5 September 1

5.1 Announcements

  • Office hours 9:30 - 10:30 today or by appointment
    • Lots of good questions are being asked and answered!
  • Poll
  • Questions about assignment 2?

5.2 Bayesian hierarchical models

  • Review of the Bayesian hierarchical modeling framework

\[\text{Data model:} \;\;[\mathbf{z}|\mathbf{y},\boldsymbol{\theta}_{D}]\] \[\text{Process model:} \;\;[\mathbf{y}|\boldsymbol{\theta}_{P}]\] \[\text{Parameter model:} \;\;[\boldsymbol{\theta}]\]

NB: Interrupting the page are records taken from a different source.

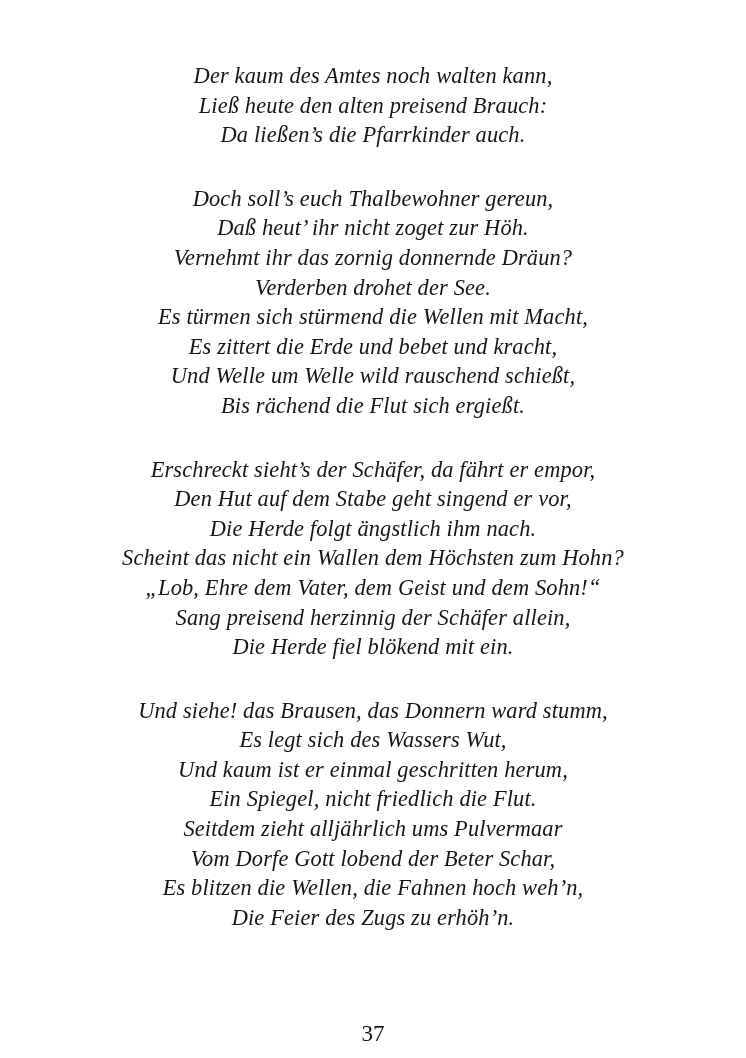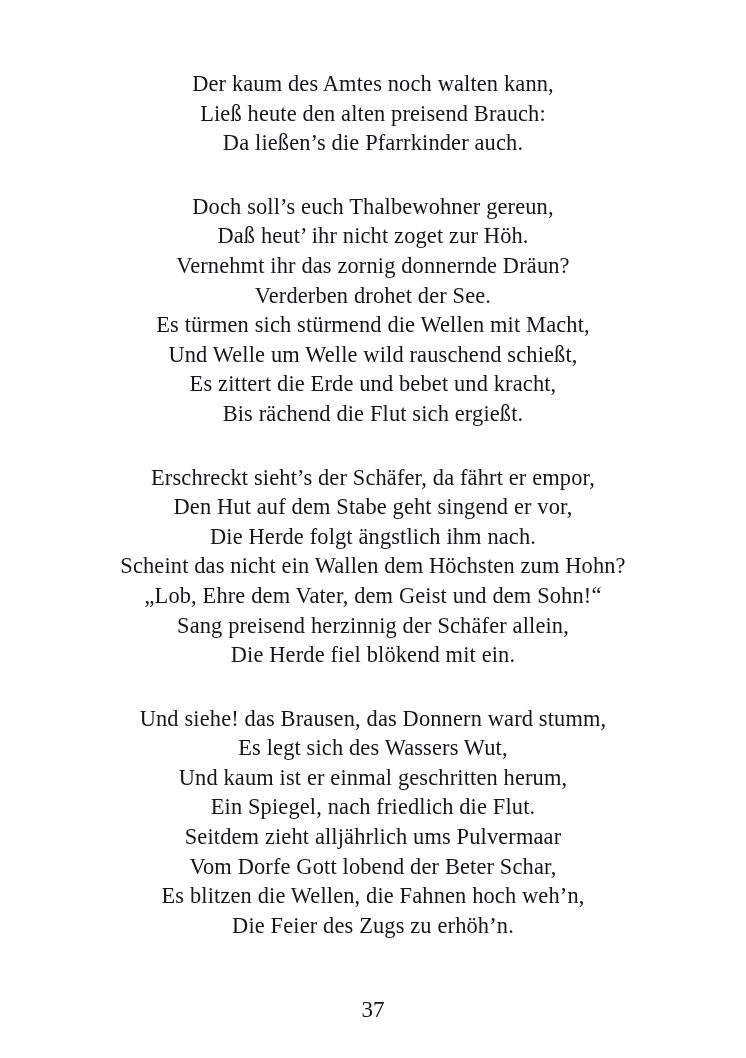--- a/index.html
+++ b/index.html
@@ -29,8 +29,9 @@
   }
 
   .stanza {
-    margin: 12px;
+    margin: 4px;
     padding: 0;
+    font-style: italic;
   }
 
   .stanza + .stanza {

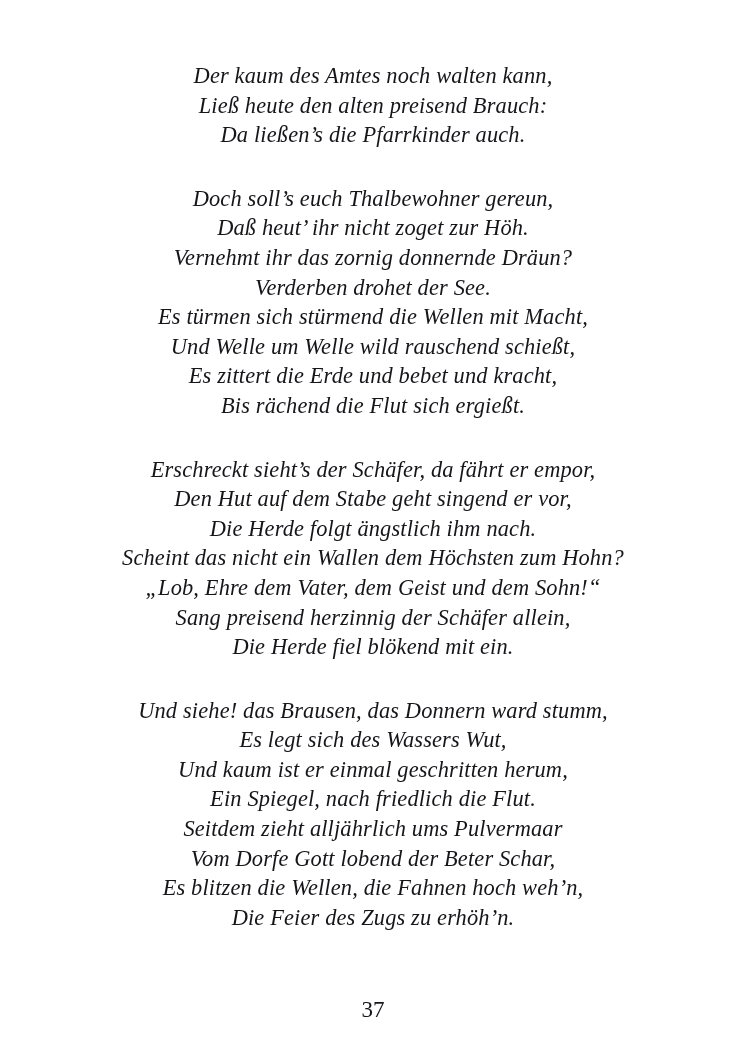--- a/index.html
+++ b/index.html
@@ -78,8 +78,8 @@
       <span class="line">Vernehmt ihr das zornig donnernde Dräun?</span>
       <span class="line">Verderben drohet der See.</span>
       <span class="line">Es türmen sich stürmend die Wellen mit Macht,</span>
+      <span class="line">Es zittert die Erde und bebet und kracht,</span>
       <span class="line">Und Welle um Welle wild rauschend schießt,</span>
-      <span class="line">Es zittert die Erde und bebet und kracht,</span>
       <span class="line">Bis rächend die Flut sich ergießt.</span>
     </div>
 

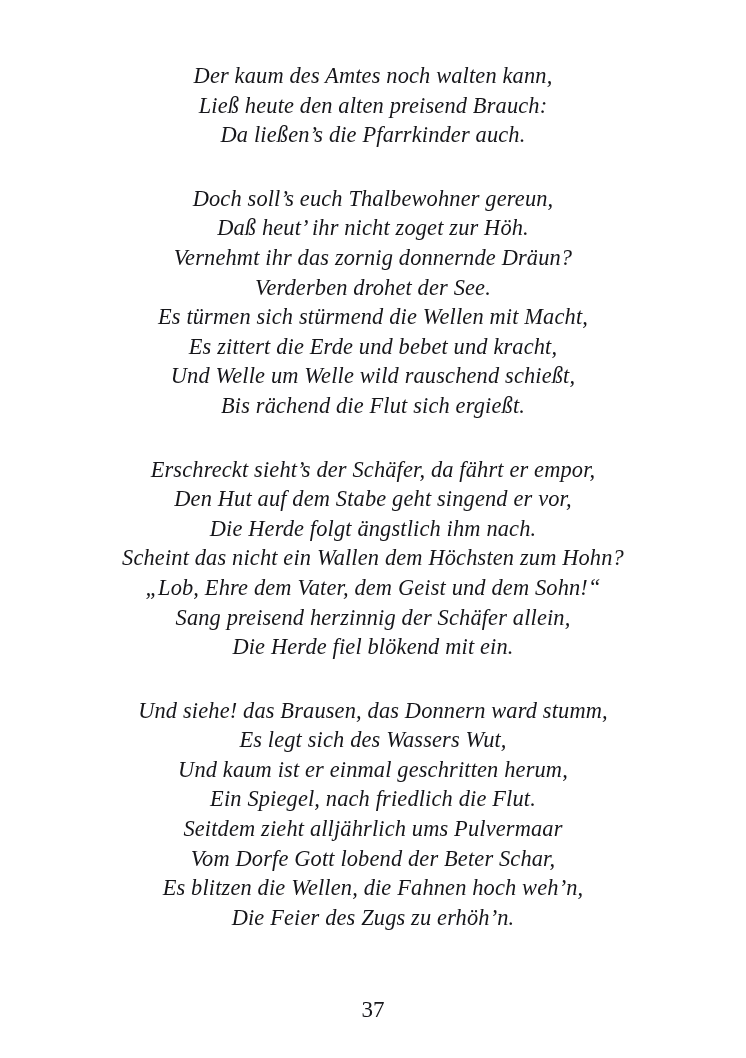--- a/index.html
+++ b/index.html
@@ -97,7 +97,7 @@
       <span class="line">Und siehe! das Brausen, das Donnern ward stumm,</span>
       <span class="line">Es legt sich des Wassers Wut,</span>
       <span class="line">Und kaum ist er einmal geschritten herum,</span>
-      <span class="line">Ein Spiegel, nach friedlich die Flut.</span>
+      <span class="line">Ein Spiegel, nicht friedlich die Flut.</span>
       <span class="line">Seitdem zieht alljährlich ums Pulvermaar</span>
       <span class="line">Vom Dorfe Gott lobend der Beter Schar,</span>
       <span class="line">Es blitzen die Wellen, die Fahnen hoch weh’n,</span>

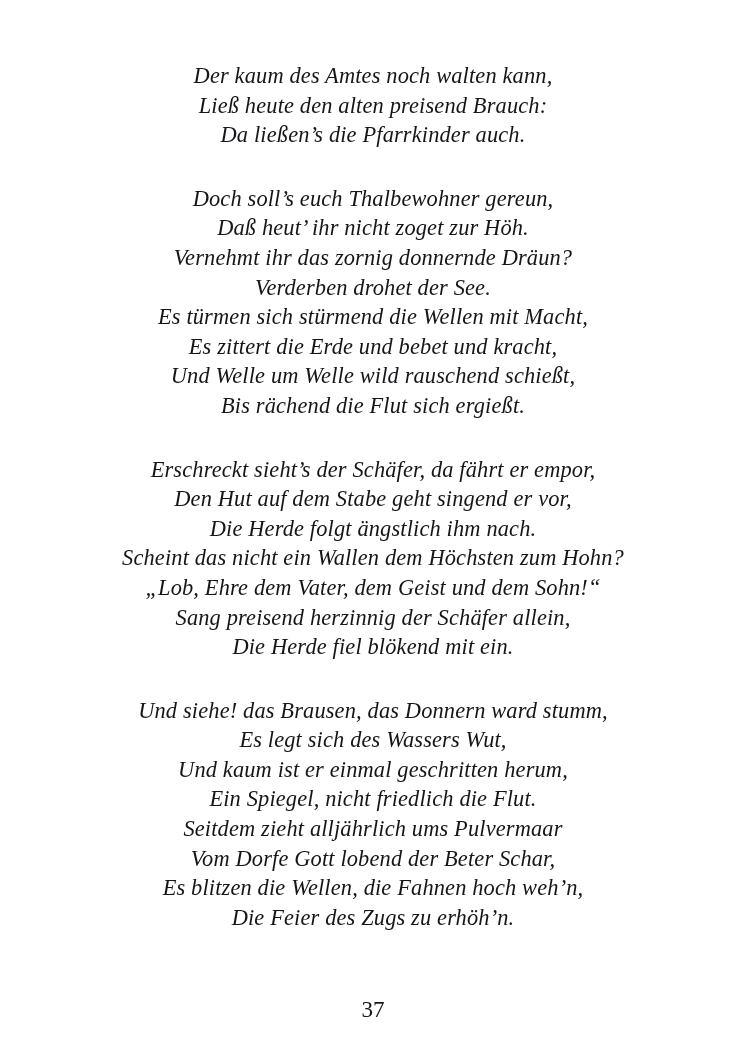--- a/index.html
+++ b/index.html
@@ -51,7 +51,7 @@
   .page-number {
     position: absolute;
     left: 0;
-    top: 996px;
+    top: 1020px;
     width: 746px;
     text-align: center;
     font-size: 23px;

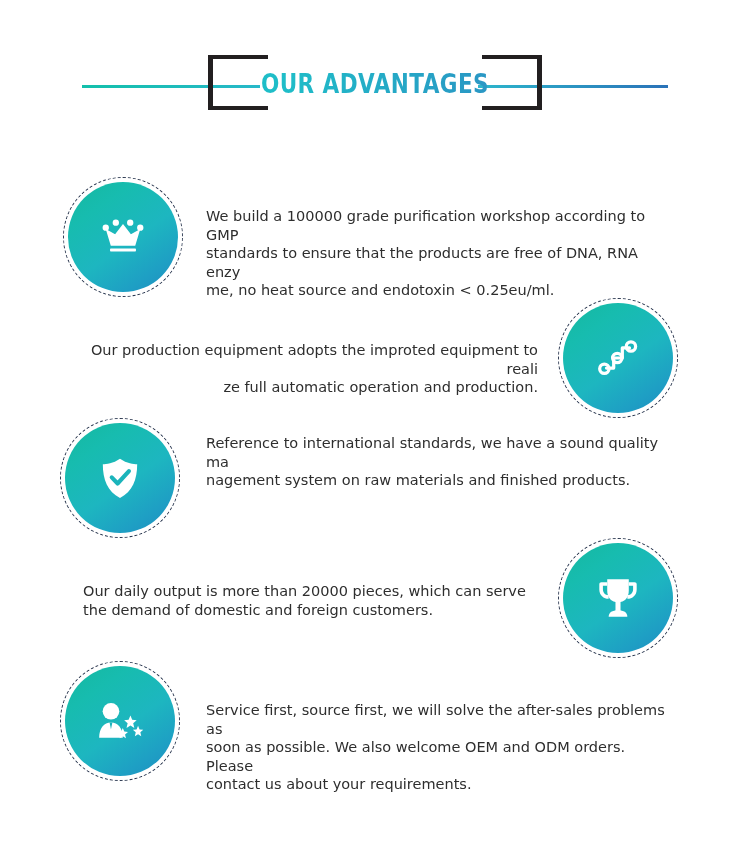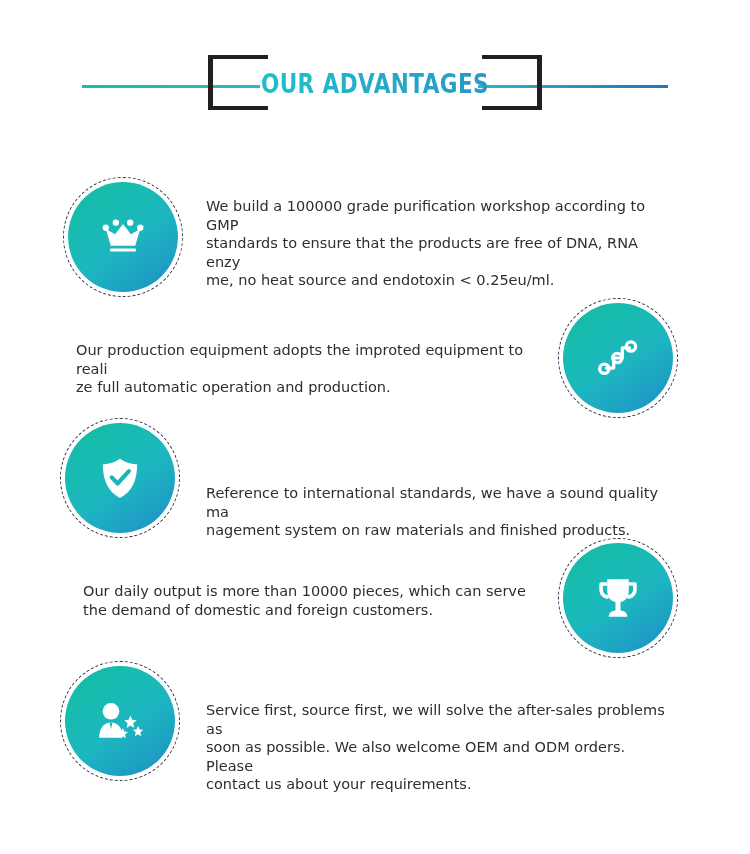--- a/index.html
+++ b/index.html
@@ -120,7 +120,7 @@
 
   
   #row1-circle { left: 63px; top: 177px; }
-  #row1-text   { left: 206px; top: 197px; width: 470px; }
+  #row1-text   { left: 206px; top: 207px; width: 470px; }
 
   #row2-circle { left: 558px; top: 298px; }
   #row2-text   { left: 76px;  top: 341px; width: 470px; }

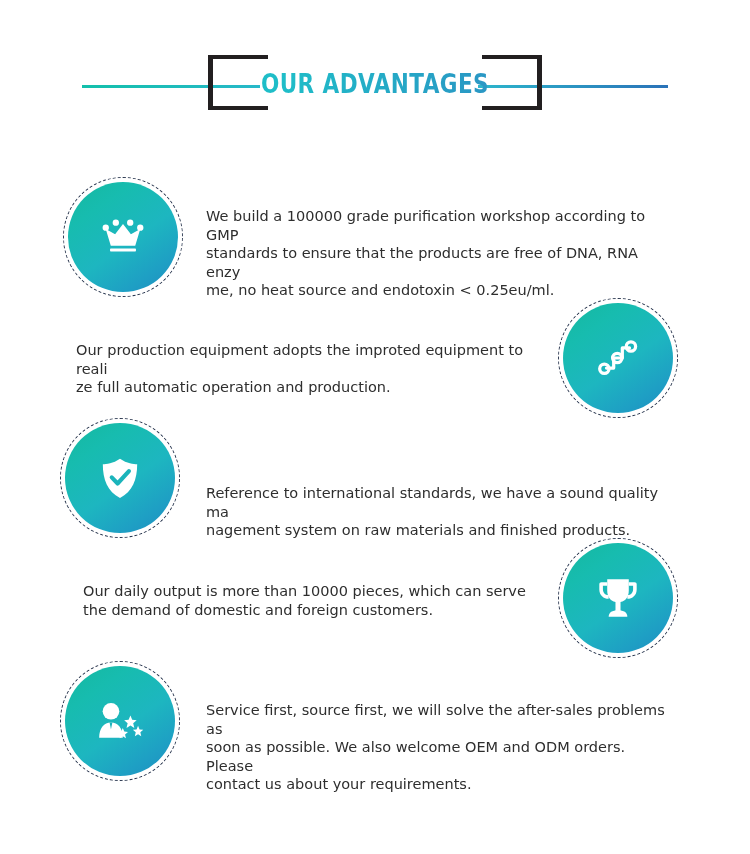--- a/index.html
+++ b/index.html
@@ -123,7 +123,7 @@
   #row1-text   { left: 206px; top: 207px; width: 470px; }
 
   #row2-circle { left: 558px; top: 298px; }
-  #row2-text   { left: 76px;  top: 341px; width: 470px; }
+  #row2-text   { left: 68px;  top: 341px; width: 470px; text-align: right; }
 
   #row3-circle { left: 60px;  top: 418px; }
   #row3-text   { left: 206px; top: 484px; width: 470px; }

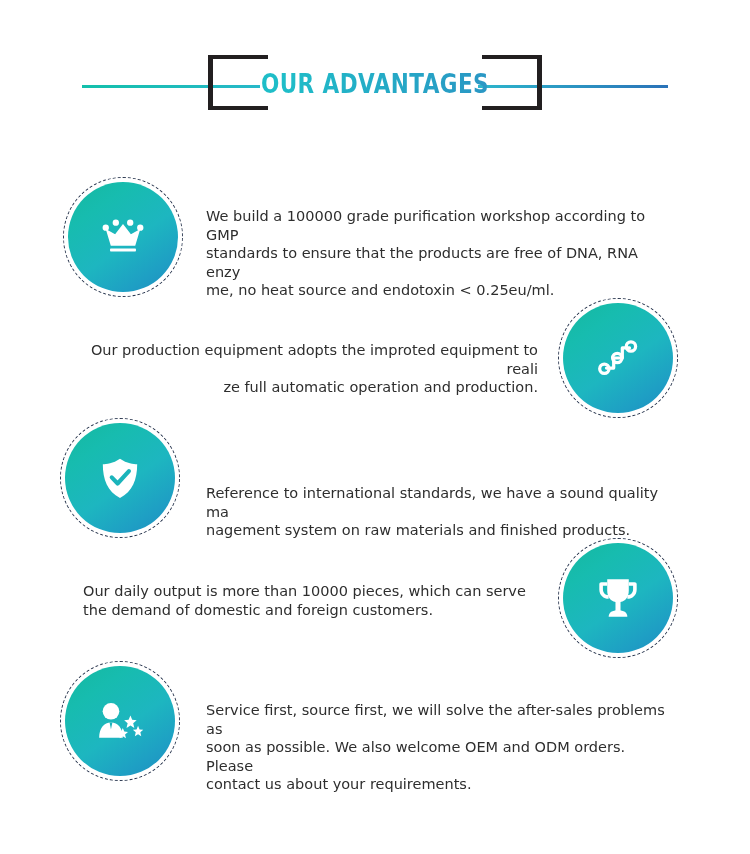--- a/index.html
+++ b/index.html
@@ -126,7 +126,7 @@
   #row2-text   { left: 68px;  top: 341px; width: 470px; text-align: right; }
 
   #row3-circle { left: 60px;  top: 418px; }
-  #row3-text   { left: 206px; top: 484px; width: 470px; }
+  #row3-text   { left: 206px; top: 434px; width: 470px; }
 
   #row4-circle { left: 558px; top: 538px; }
   #row4-text   { left: 83px;  top: 582px; width: 470px; }

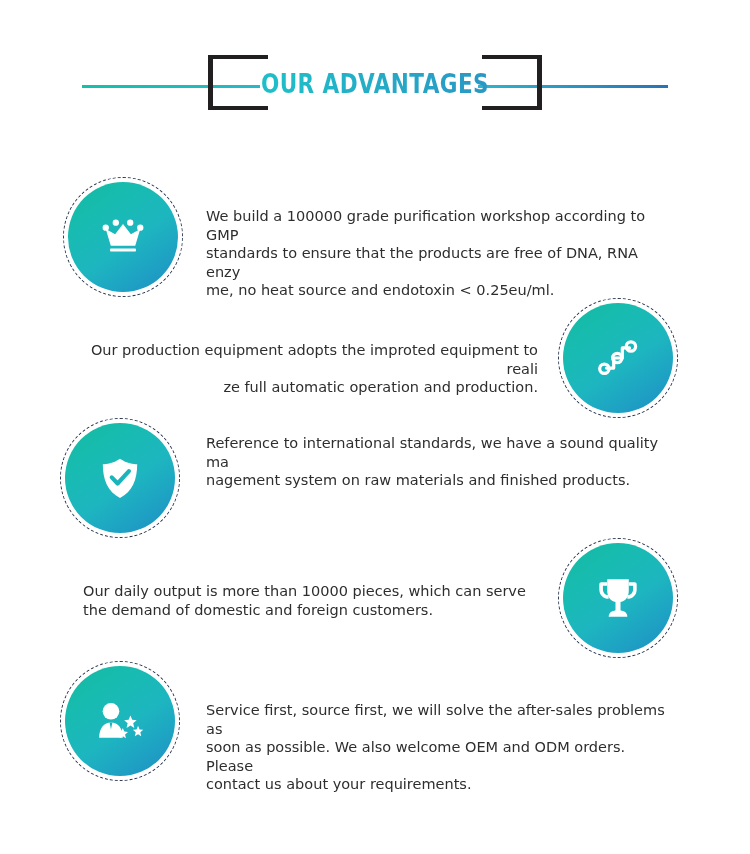--- a/index.html
+++ b/index.html
@@ -208,7 +208,7 @@
     </span>
   </div>
 </div>
-<div class="text" id="row4-text">Our daily output is more than 10000 pieces, which can serve
+<div class="text" id="row4-text">Our daily output is more than 20000 pieces, which can serve
 the demand of domestic and foreign customers.</div>
 
 <div class="circle-wrap" id="row5-circle">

5.2.2 Simulating data from the prior predictive distribution

  • The prior predictive distribution is capable of providing predictions/forecasts without the use of any data
    • Other fields call this “simulation modeling” or a “sensitivity analysis”
    • It is basically data free statistics (i.e., prediction, forecasts, and inference is 100% assumption driven)
    • Used as a form of model (assumption) checking in Bayesian statistics
    • Super easy to do and helps us “prototype” our statistical model before we put in any more work
  • Live demonstration in R for the whooping crane data example
  • Warning about using the data twice

5.2.3 Model fitting

  • Class discussion
  • Markov chain Monte Carlo
    • Algorithm 4.2 (see pg. 169 in Wikle et al. 2019)
    • Next time in class
  • Rejection sampling and Approximate Bayesian computation
    • Live demonstration in R for the whooping crane data example
##   Winter  N
## 1   1950 31
## 2   1951 25
## 3   1952 21
## 4   1953 24
## 5   1954 21
## 6   1955 28
# Required functions
calc.lambda <- function(t, t0, gamma, lambda0) {
    lambda0 * exp(gamma * (t - t0))
}
rdunif <- function(n, min, max) {
    sample(min:max, size = n, replace = TRUE)
}

# Algorithm settings
K.tries <- 10^6  # Number of simulated data sets to make
diff <- matrix(, K.tries, 1)  # Vector to save the measure of discrepancy between simulated data and real data
error <- 1000  # Allowable difference between simulated data and real data

# Known random variables and parameters
t0 <- 1949
t <- df1$Winter
z <- df1$N
n <- length(z)

# Unkown random variables and parameters
posterior.samp.parameters <- matrix(, K.tries, 3)  # Matrix to samples of save unknown parameters
colnames(posterior.samp.parameters) <- c("gamma", "lambda0", "p")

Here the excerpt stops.